22. A method of treating a patient comprising:

a) ordering a diagnostic test performed by the method of claim 1, and

b) treating the patient based on the results of the diagnostic test;

wherein a test result indicating that the patient has a hematogenous metastatic cancer or that tumor cells of the patient are likely undergoing hematogenous metastasis requires aggressive anti-cancer therapy.

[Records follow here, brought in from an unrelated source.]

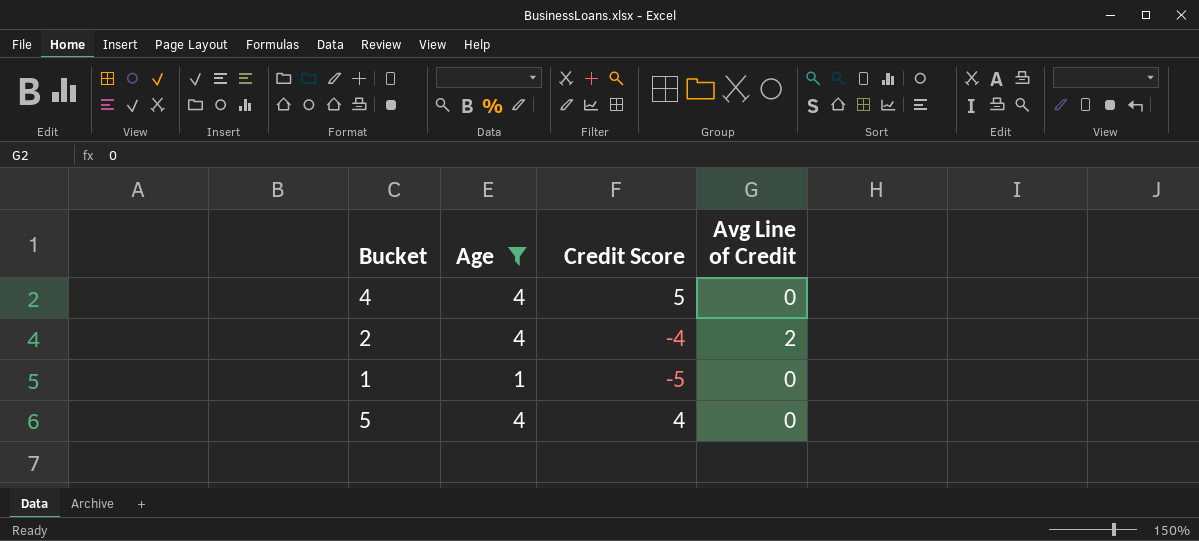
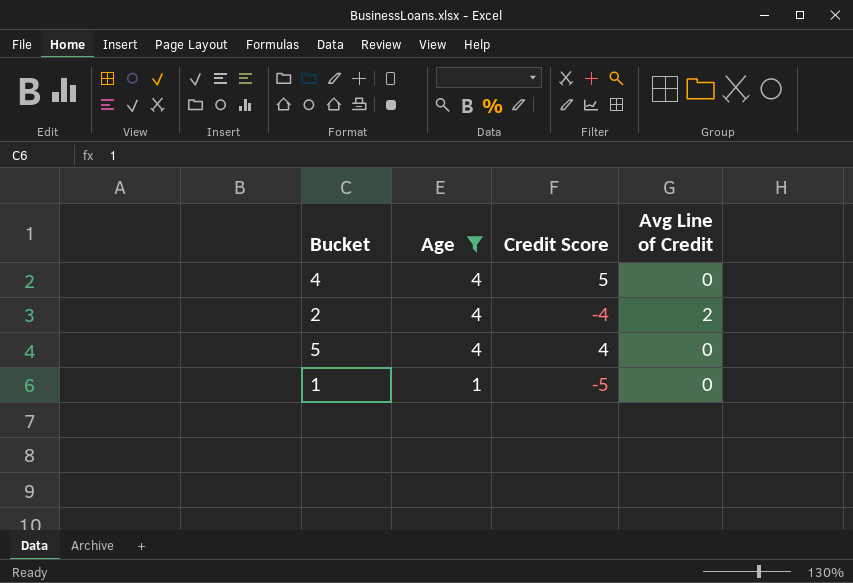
row order: none -> Age descending

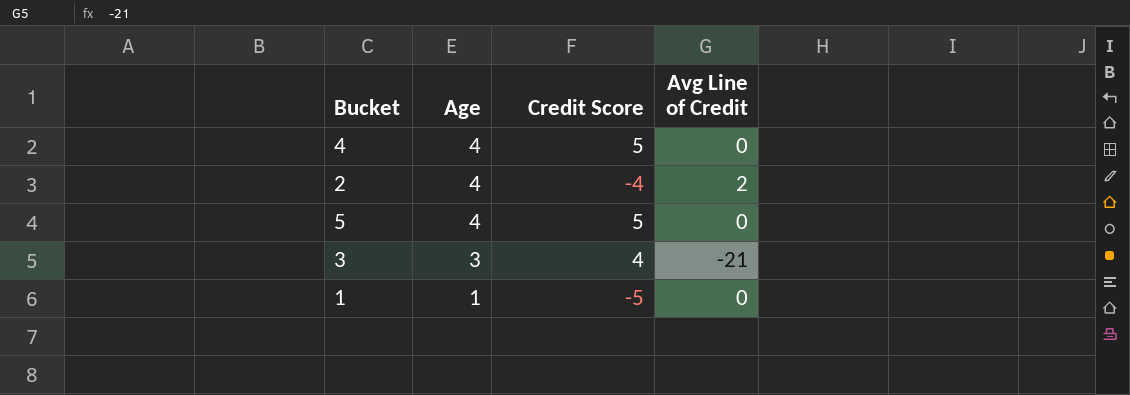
filter: Age != 3 -> none
5 | Credit Score: 4 -> 5

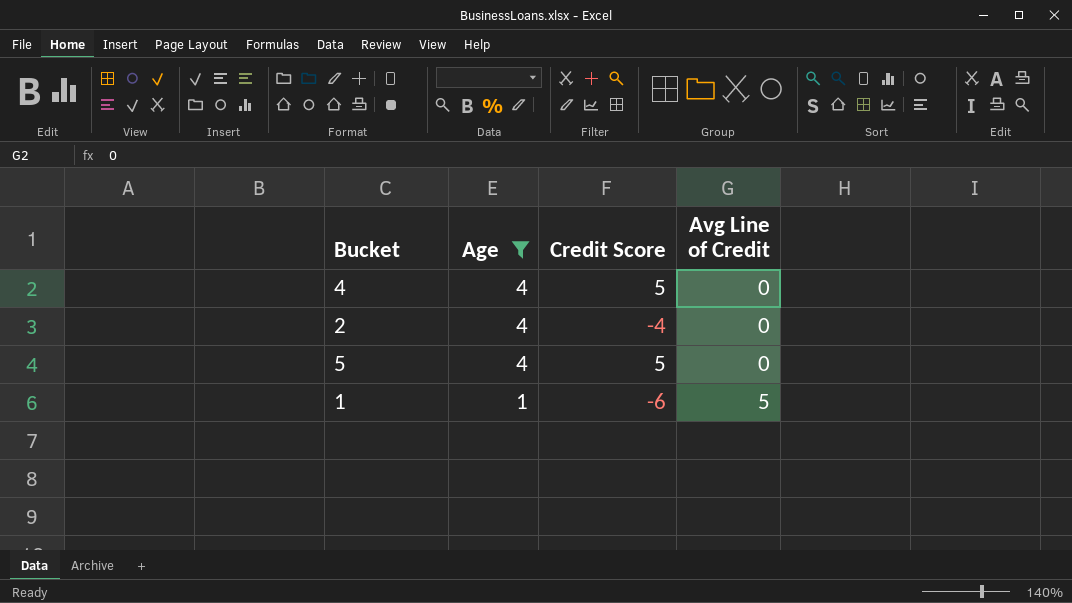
filter: none -> Age != 3
2 | Avg Line of Credit: 2 -> 0
1 | Credit Score: -5 -> -6
1 | Avg Line of Credit: 0 -> 5

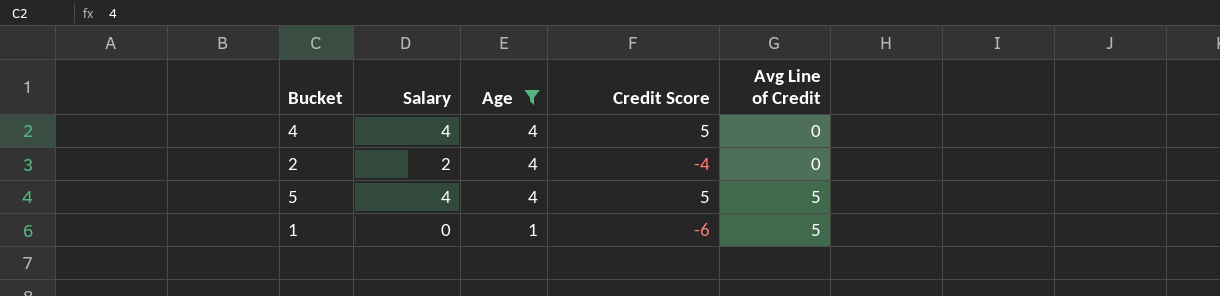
column Salary | position: none -> 2
5 | Avg Line of Credit: 0 -> 5

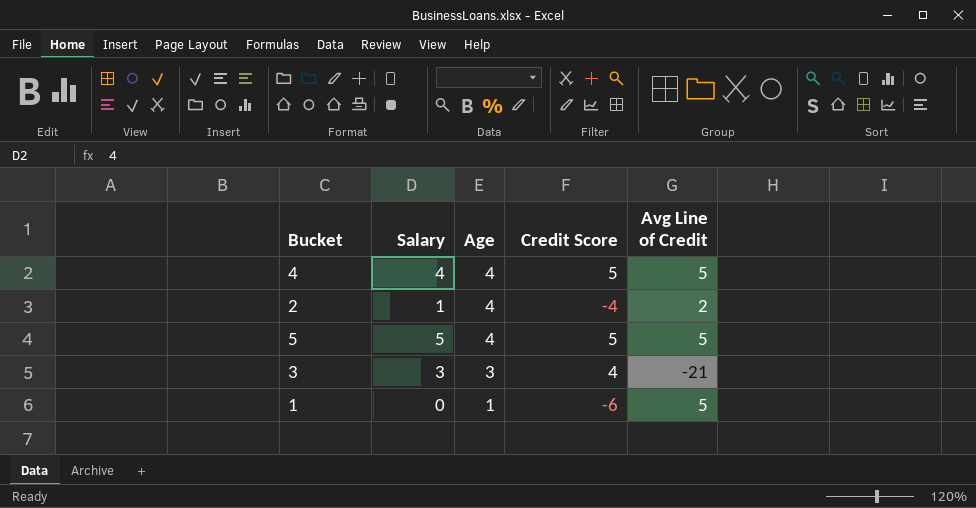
filter: Age != 3 -> none
4 | Avg Line of Credit: 0 -> 5
2 | Salary: 2 -> 1
2 | Avg Line of Credit: 0 -> 2
5 | Salary: 4 -> 5

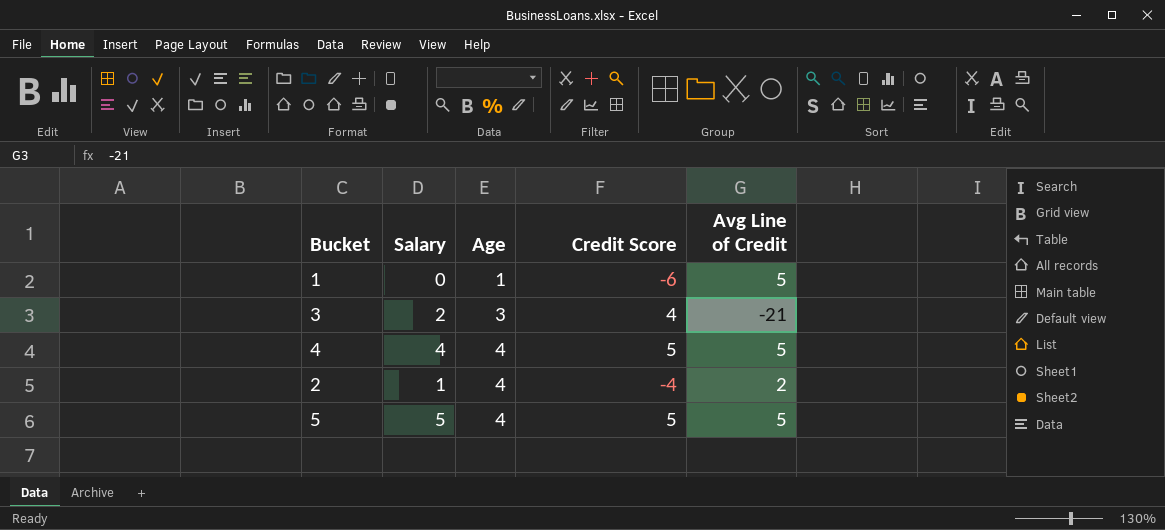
row order: Age descending -> Age ascending
3 | Salary: 3 -> 2

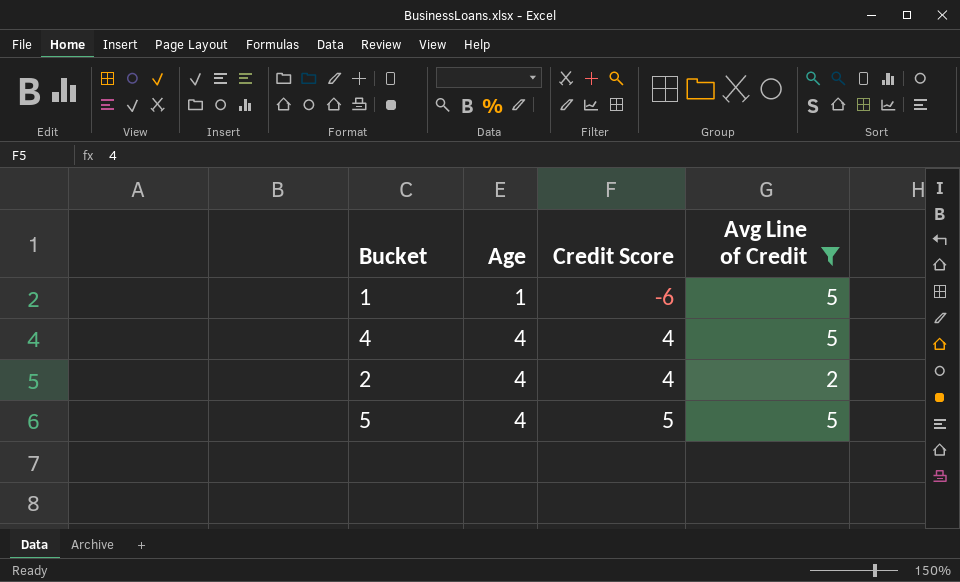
filter: none -> Avg Line of Credit != -21
column Salary | position: 2 -> none
4 | Credit Score: 5 -> 4
2 | Credit Score: -4 -> 4

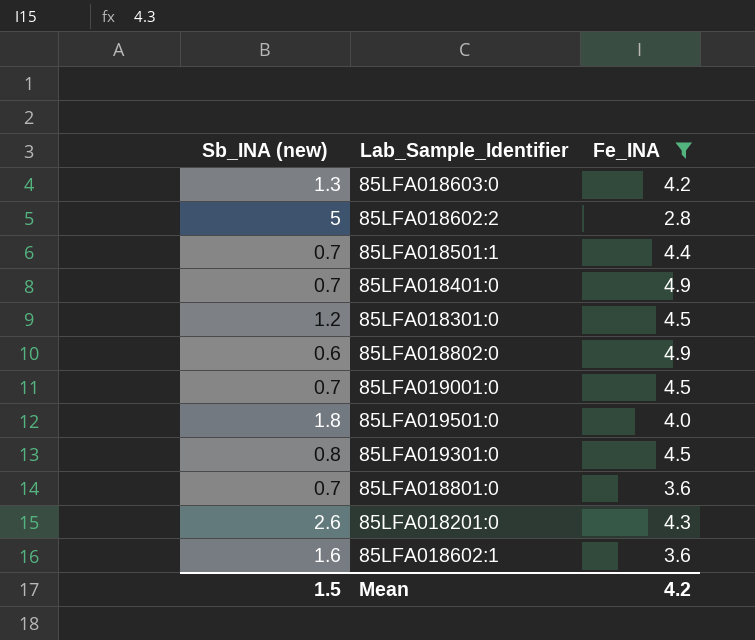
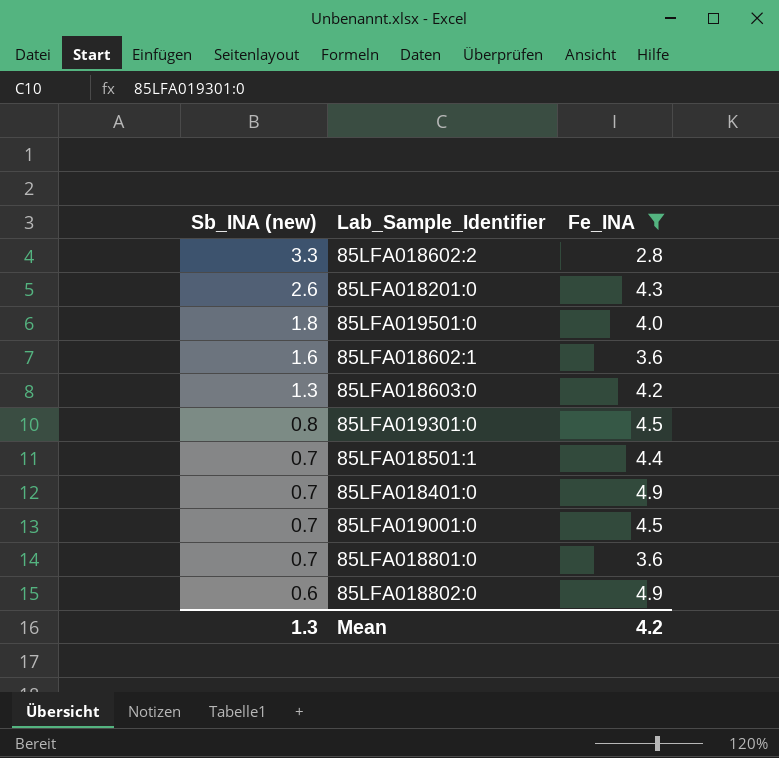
row order: none -> Sb_INA (new) descending
row 85LFA018301:0: 1.2 | 4.5 -> none
85LFA018602:2 | Sb_INA (new): 5 -> 3.3
Mean | Sb_INA (new): 1.5 -> 1.3

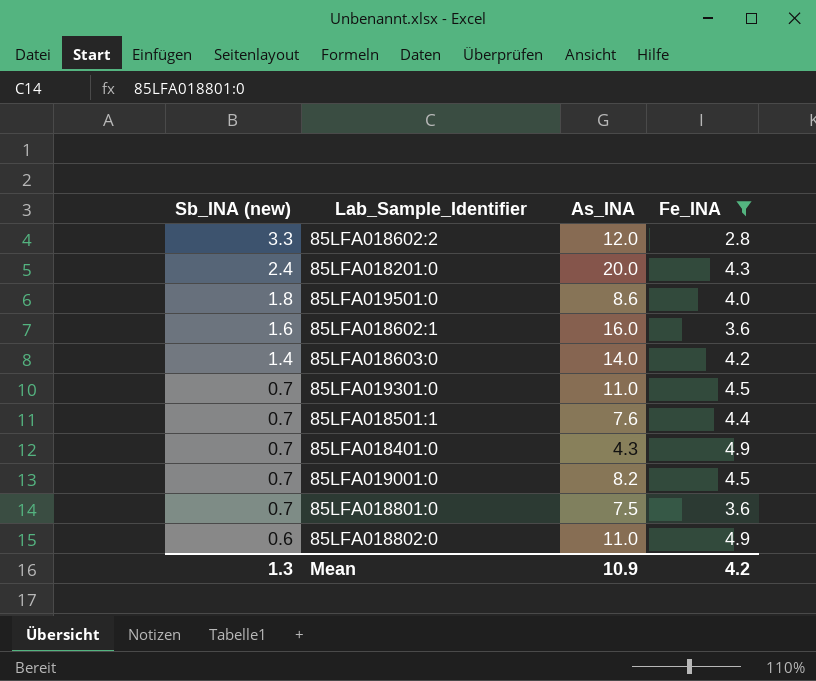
column As_INA | position: none -> 3
85LFA018201:0 | Sb_INA (new): 2.6 -> 2.4
85LFA018603:0 | Sb_INA (new): 1.3 -> 1.4
85LFA019301:0 | Sb_INA (new): 0.8 -> 0.7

23. The method of claim 20, wherein the treatment or therapy comprises one or more of a cytotoxic chemotherapy drug, a receptor tyrosine kinase (RTK) inhibitor, a (TK) tyrosine kinase inhibitor, an EGFR, HGFR, IGFR, CSF1R, Tie2 or VEGFR inhibitor, a Src, Abl or Arg inhibitor, rebastinib (4-[4-[(5-tert-butyl-2-quinolin-6-ylpyrazol-3-yl)carbamoylamino]-3-fluorophenoxy]-N-methylpyridine-2-carboxamide), an anti-tubulin chemotherapy, a taxane (e.g. paclitaxel), a non-taxane microtubule inhibitors (e.g. eribulin), a topoisomerase inhibitor (e.g. etoposide), an intercalating agent (e.g. doxorubicin), a DNA cross-linking agent (e.g. cisplatin), an alkylating agent (e.g. cyclophosphamide), a VEGF inhibitor, antibody or blocking antibody, a CSF1 receptor inhibitor, radiation and surgery, or combinations thereof.